The A.I. Boom Boosted Teacher Pay in a Rural County. Can It Last?

by Curtis Jones
0 comments

A couple of weeks after schools let out for the summer in rural Richland Parish, La., teachers there got the biggest year-end bonuses they had ever seen.

The money was tied to a spike in sales tax revenue generated by an enormous Meta data center under construction near Rayville, the parish seat. This year, many teachers got a deposit of nearly $51,000 — more than most of them make in annual salary.

“It really feels like something that happens to people in movies,” said Lauren Yates, 32, who teaches first grade at an elementary school in Start, a small community just west of Rayville.

Data centers, many powering artificial intelligence, often come to underserved rural areas with promises of revitalization, a meeting of the superhot tech economy and the flagging agricultural sector. The Richland Parish windfall is one of the most striking examples.

But while local officials are delighted, critics say this is not a panacea.

Teachers’ bonuses in Richland Parish fluctuate every year in accordance with a decades-old ordinance that directs 1 percent of local sales tax revenue to educators. The huge sums this year come partly from the tax revenue generated by the thousands of workers constructing the center — whose day-to-day purchases have juiced up the local economy — and partly from an annual payment Meta is making to the parish.

But many of the workers are likely to leave in the next few years, ending the tax boom. And the Meta payment, which amounted this year to about $22 million, represents only a fraction of the taxes that a company would normally pay to build in the area.

That is a significant gap in a parish where nearly a quarter of the population lives below the poverty line and teachers’ salaries are low, even by state standards. Louisiana already has one of the more regressive tax systems in the country, in part because it relies heavily on sales tax revenue instead of income taxes to fund public services.

Sandie Lollie, the president of the local branch of the American Federation of Teachers, applauded the bonuses, but said they did not do enough to chip away at decades of underinvestment in Louisiana’s education system.

“When you see a check like that, you think, ‘Wow, they just hit the mother lode,’” she said. “That’s so far from the truth.”

Recent polls show that Americans of all political stripes have been souring on data centers. The largely windowless facilities, which guzzle water and power and do not require much human labor once operational, have turned into hulking avatars of the powerful tech companies making big bets on A.I.

Still, most states have experimented with policies to attract data centers. Louisiana is one of 38 states that offer tax incentives for the facilities, according to a report this year from the National Conference of State Legislatures.

Under a recent state law meant to attract such centers, Meta, which owns Facebook and Instagram, is exempt from paying Louisiana the 5 percent sales tax on the construction project, and from paying a similar sales tax of 4.25 percent that would ordinarily be levied by Richland Parish.

Instead, it is paying the parish 1 percent of the cost of all construction materials on an annual basis. That came out to $22 million this year.
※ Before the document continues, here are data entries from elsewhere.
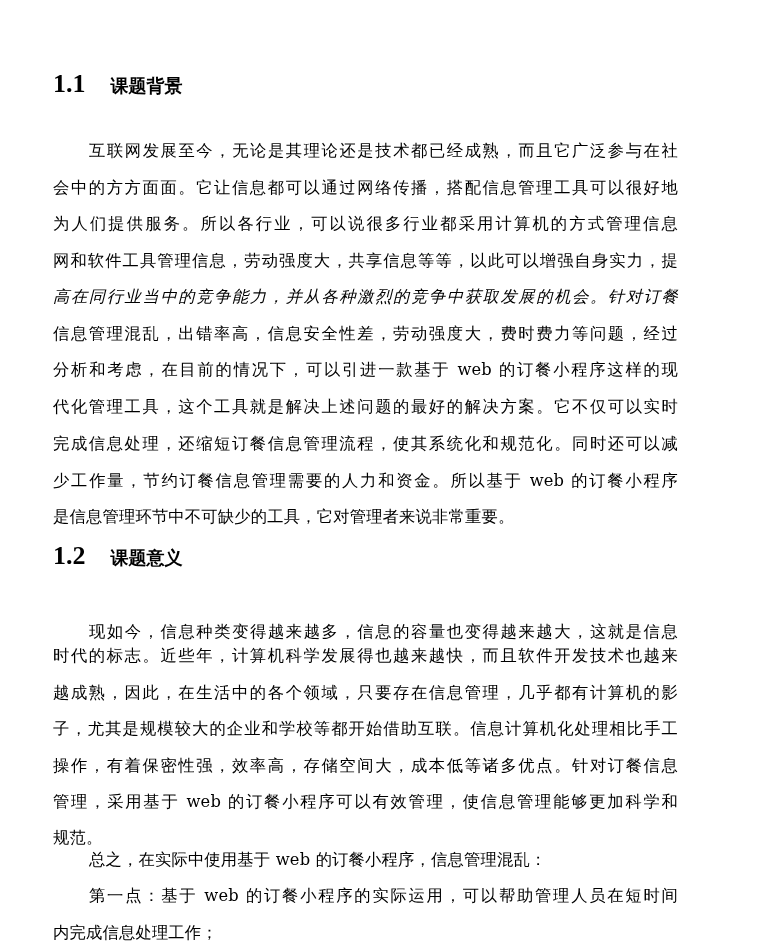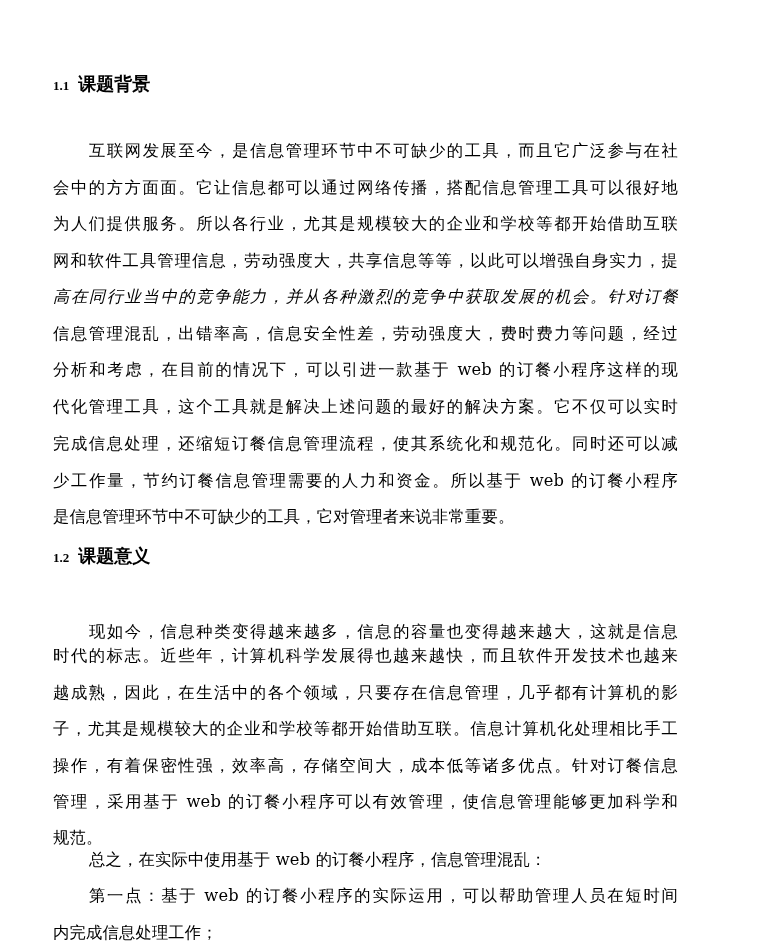"1.1" .section-heading .num { font-size: 13px -> 26px; margin-right: 9px -> 25px }
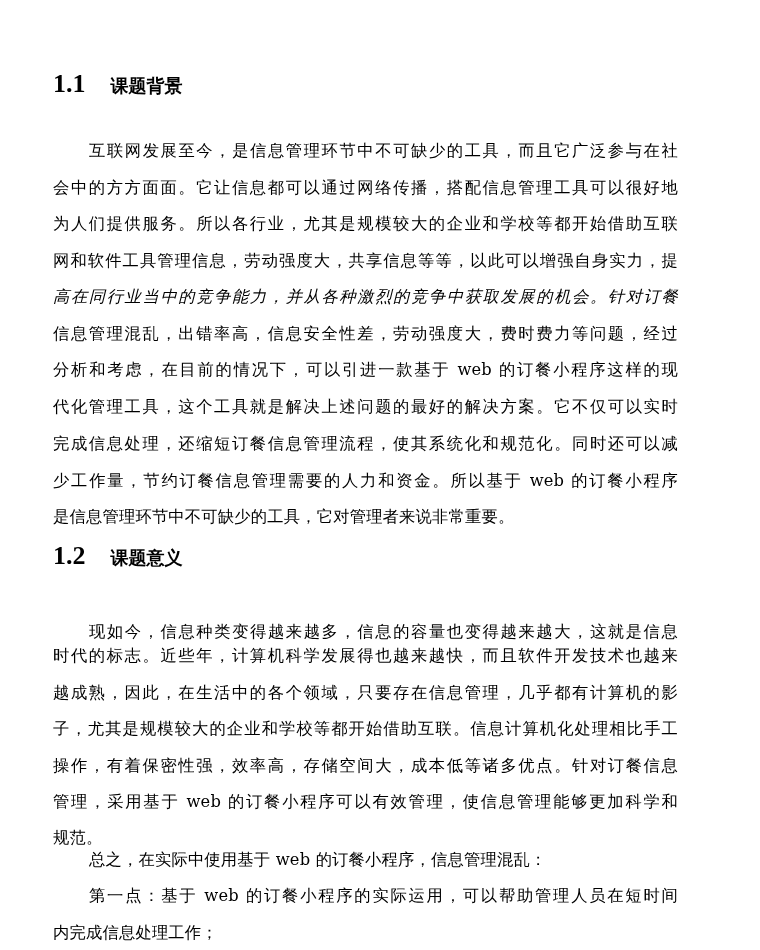"互联网发展至今，是信息管理环节中不可缺少的工具，而且它广泛参与在社" div.line { text: 是信息管理环节中不可缺少的工具 -> 无论是其理论还是技术都已经成熟 }
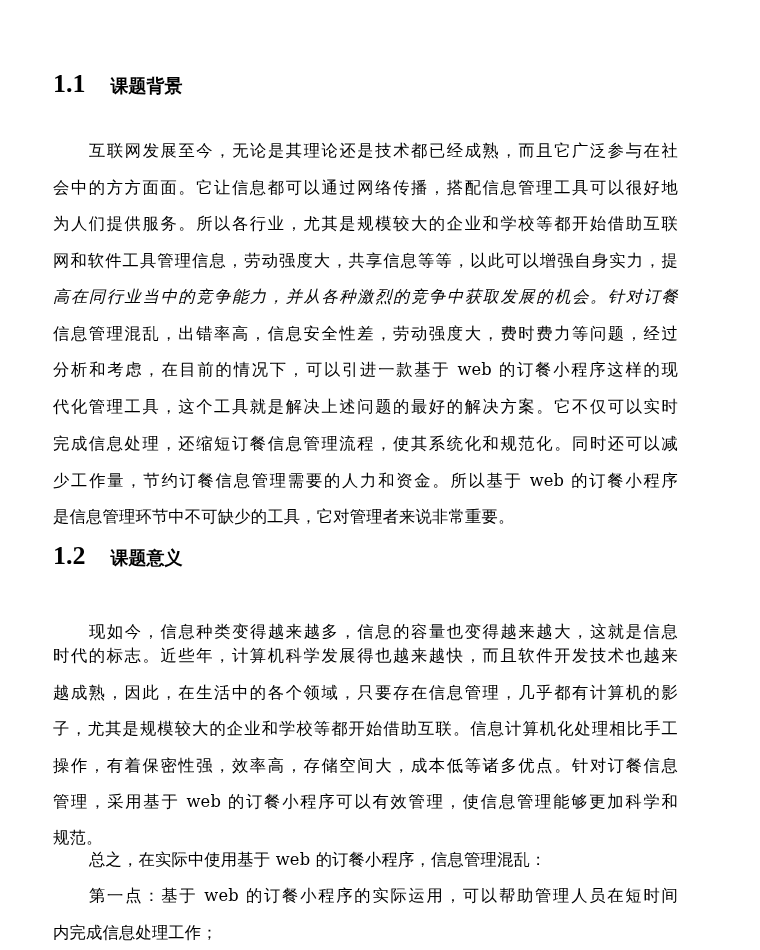"为人们提供服务。所以各行业，尤其是规模较大的企业和学校等都开始借助互联" div.line { text: 尤其是规模较大的企业和学校等都开始借助互联 -> 可以说很多行业都采用计算机的方式管理信息 }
In agreements like these, “the local government oftentimes is receiving a bigger upfront payment and less money in later years,” said Michael Hicks, an economist at Ball State University in Indiana who has studied data centers.

“It won’t mean durable increases in wages, or better school facilities, or other things that would be the normal course of the tax system,” he added.

The data center in Richland Parish, called Hyperion, is expected to be Meta’s largest, and operational by 2030. When completed, it will cover more than four million square feet amid fields of soybean, corn and cotton. Meta says the project represents billions of dollars in investment and will create 500 jobs that will last even after construction ends.

Henry Thornton, the community manager for Meta in Louisiana, said in a statement that “educators in Richland Parish are doing incredible work, and we are proud that our project is supporting the teachers who are shaping the next generation.”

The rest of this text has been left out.